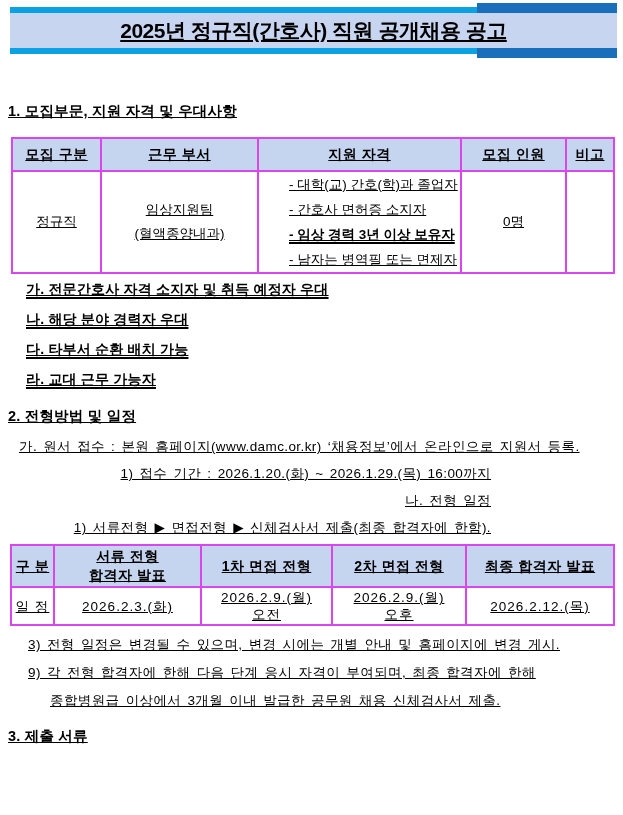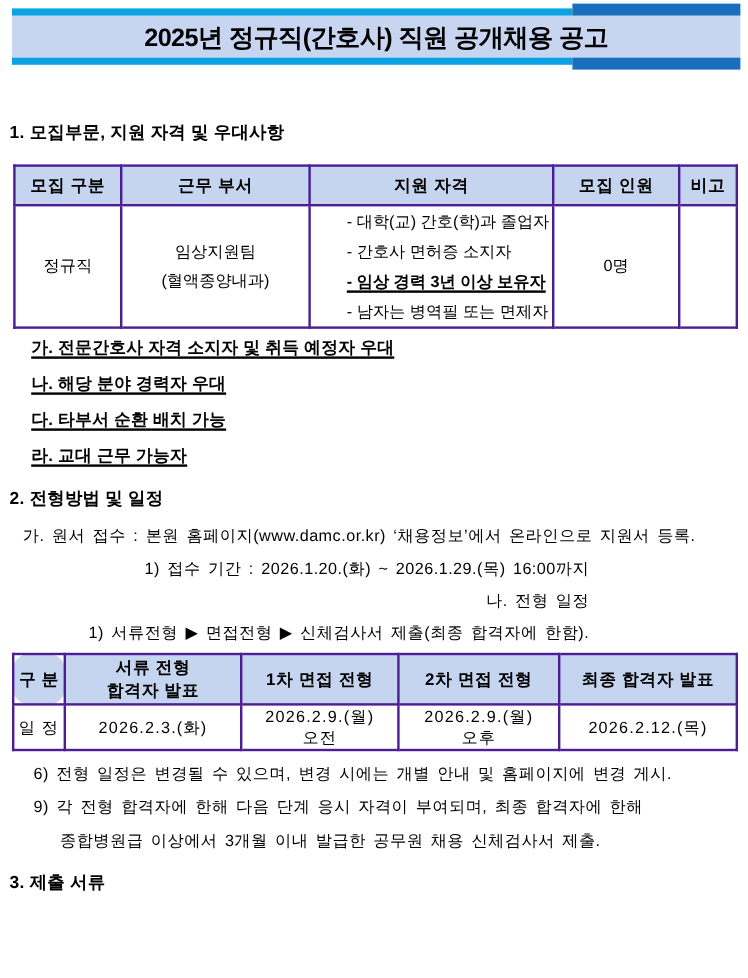--- a/index.html
+++ b/index.html
@@ -9,7 +9,7 @@
     font-family: "Liberation Sans", "DejaVu Sans", sans-serif;
     color: #000; overflow: hidden;
   }
-  .page { padding: 3px 6px 0 8px; width: 497px; }
+  .page { padding: 3px 6px 0 8px; width: 497px; text-decoration: underline; }
 
   
   .banner { width: 607px; margin-left: 2px; }

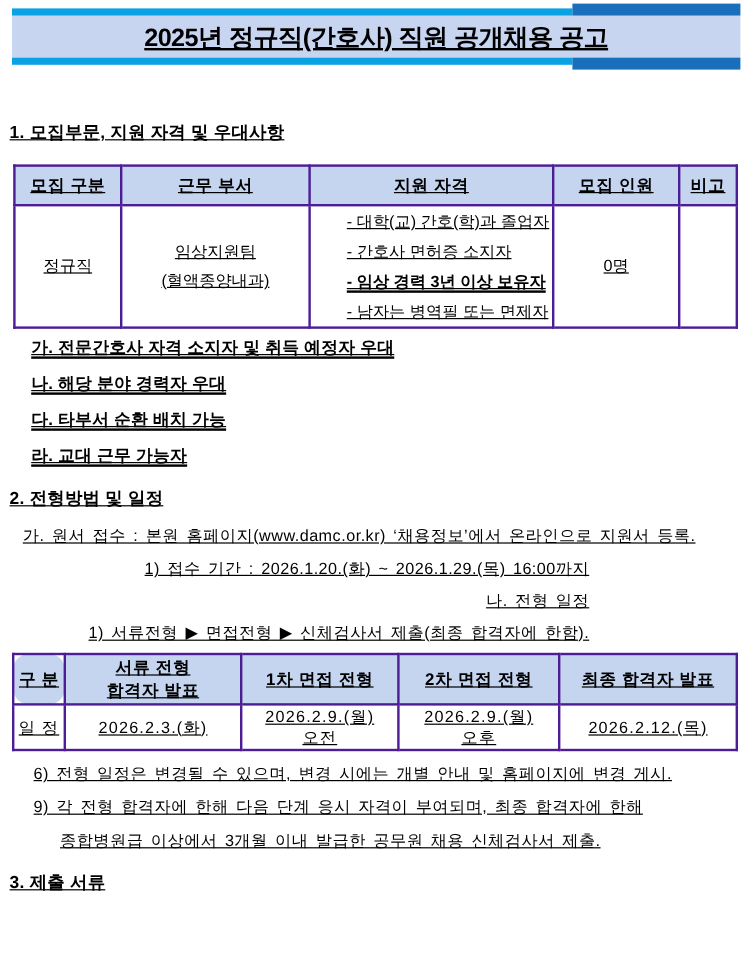--- a/index.html
+++ b/index.html
@@ -51,7 +51,7 @@
 
   
   table { border-collapse: collapse; table-layout: fixed; }
-  th, td { border: 2px solid #4c1d95; text-align: center; vertical-align: middle; }
+  th, td { border: 2px solid #d946ef; text-align: center; vertical-align: middle; }
   th { background: #c5d5ef; font-size: 14px; font-weight: 700; letter-spacing: 0.5px; }
   td { font-size: 13.5px; }
   .pre { white-space: pre-line; }

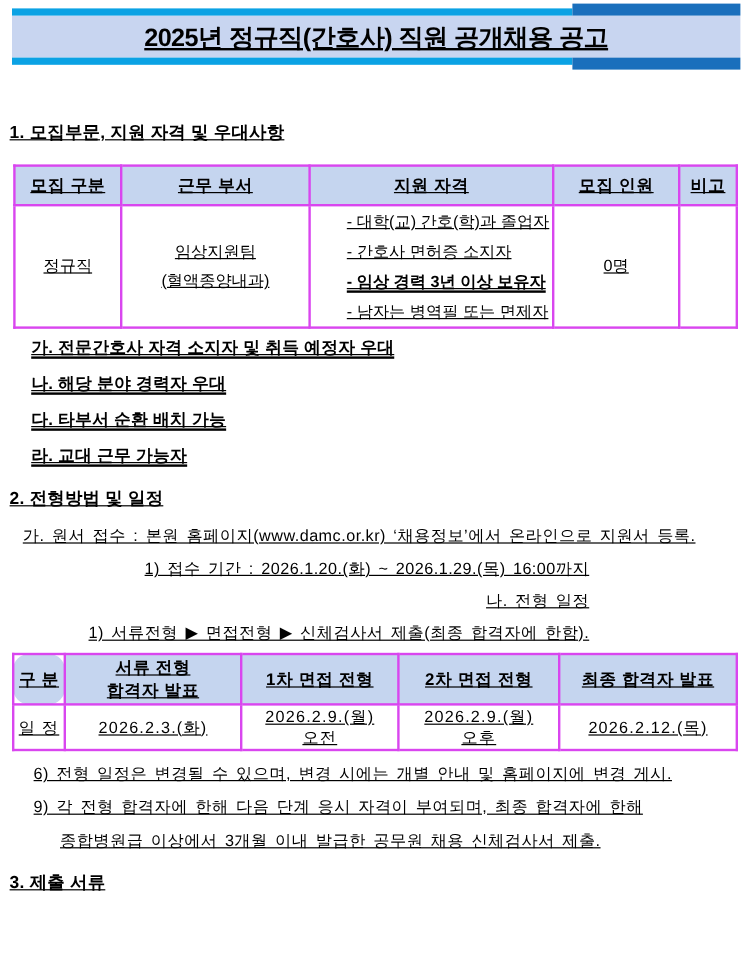--- a/index.html
+++ b/index.html
@@ -70,7 +70,7 @@
   }
 
   .t2 { margin-top: 3px; margin-left: 2px; width: 603px; }
-  .t2 .c1 { width: 43px; border-radius: 13px; } .t2 .c2 { width: 147px; } .t2 .c3 { width: 131px; }
+  .t2 .c1 { width: 43px; } .t2 .c2 { width: 147px; } .t2 .c3 { width: 131px; }
   .t2 .c4 { width: 134px; } .t2 .c5 { width: 148px; }
   .t2 thead tr { height: 42px; }
   .t2 tbody tr { height: 38px; }

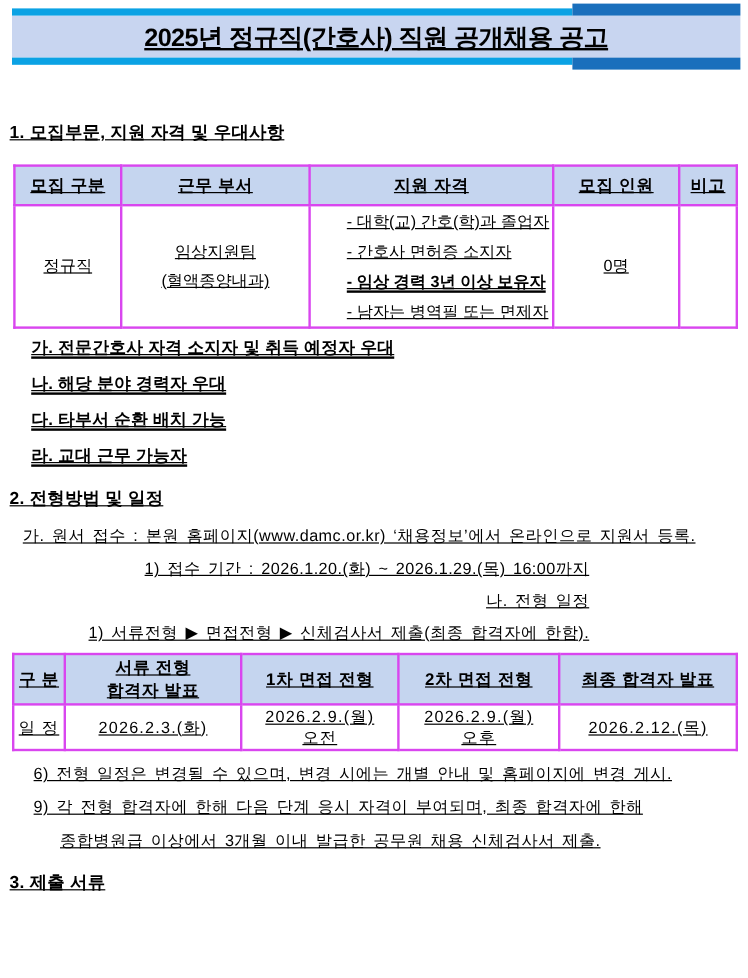--- a/index.html
+++ b/index.html
@@ -164,7 +164,7 @@
   </table>
 
   <div class="post-lines">
-    <div class="line indent-num">6) 전형 일정은 변경될 수 있으며, 변경 시에는 개별 안내 및 홈페이지에 변경 게시.</div>
+    <div class="line indent-num">3) 전형 일정은 변경될 수 있으며, 변경 시에는 개별 안내 및 홈페이지에 변경 게시.</div>
     <div class="line indent-num">9) 각 전형 합격자에 한해 다음 단계 응시 자격이 부여되며, 최종 합격자에 한해</div>
     <div class="line indent-cont">종합병원급 이상에서 3개월 이내 발급한 공무원 채용 신체검사서 제출.</div>
   </div>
####
**TASK INSTRUCTIONS**
Restate each line from the start of the listing through the line bearing "497px; text-decoration: underline;" word for word. Drop the pictures.

**ANSWER SPACE**
--- a/index.html
+++ b/index.html
@@ -9,7 +9,7 @@
     font-family: "Liberation Sans", "DejaVu Sans", sans-serif;
     color: #000; overflow: hidden;
   }
-  .page { padding: 3px 6px 0 8px; width: 497px; }
+  .page { padding: 3px 6px 0 8px; width: 497px; text-decoration: underline; }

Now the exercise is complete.